Review: Analog, October 2013
The October 2013 Analog is a definite improvement over the last issue, though there is an excess of dubious themes and plots. There are at least two wars with China in this issue, two Mars stories and a Moon story, and at least three AI/computer/implant-type stories. All (unless maybe one or two) seem sufficiently science-fictional for Analog, though some may be a bit unusual sociopolitically.
"On Genre", Trevor Quachri (Editorial)
Quachri's editorial quotes Analog's own guidelines: "Basically, we publish science fiction stories. That is, stories in which some aspect of future science or technology is so integral to the plot that, if that aspect were removed, the story would collapse." Underlining that this month is kind of peculiar, given that last month's issue didn't always follow it to the letter and this very editorial otherwise seems to minimize it.
Quachri starts by talking about his early unconcern for genre and how there are advantages to this but then seems to reassure genre fans by coming back around to the importance of it before closing his editorial with a waffle back to how SF could become a closed loop if practitioners are not exposed to other genres.
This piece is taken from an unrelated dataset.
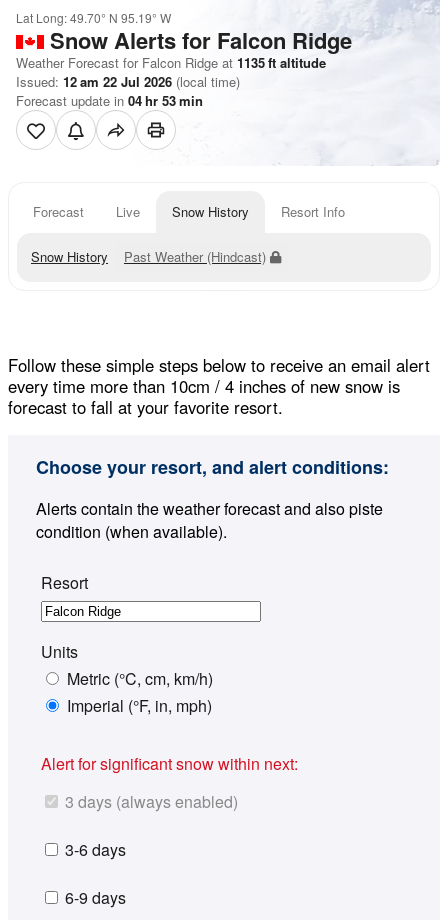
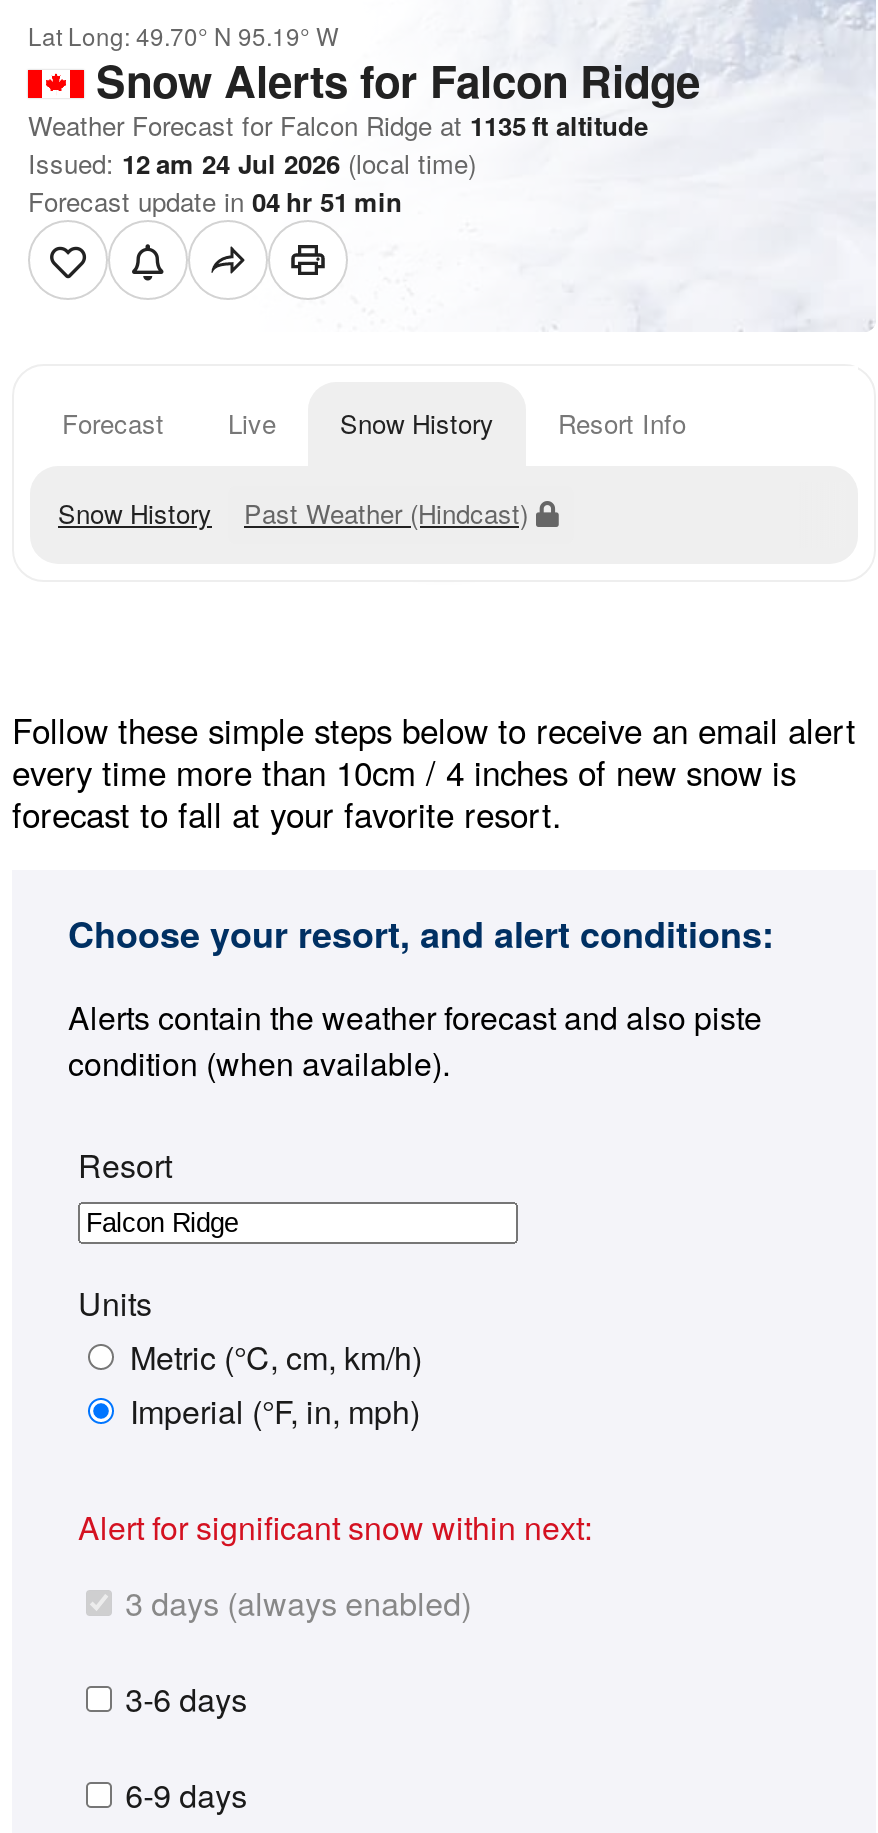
[16,72,240,91] Issued: 12 am 22 Jul 2026 (local time) -> [28,144,476,182] Issued: 12 am 24 Jul 2026 (local time)
[16,91,203,110] Forecast update in 04 hr 53 min -> [28,182,402,220] Forecast update in 04 hr 51 min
Frankly, all of literature is such a closed loop when not exposed to real life and scientific advances (new understandings of reality) and, as long as it has that, it can always be fresh. He closes by saying that the definition that "speaks most" to him is Pohl's (via Gunn) when Pohl was working at Galaxy: "any story he could publish in the magazine without having too many readers cancel their subscriptions". This is not Analog's definition and it's not very reassuring - it implies no intrinsic vision and presupposes a fundamental disconnect between the editor and his readership. It was presented as somewhat tongue-in-cheek and hopefully was just that.
"Alien Worlds: Not in Kansas Anymore", Edward M. Lerner (Science Fact)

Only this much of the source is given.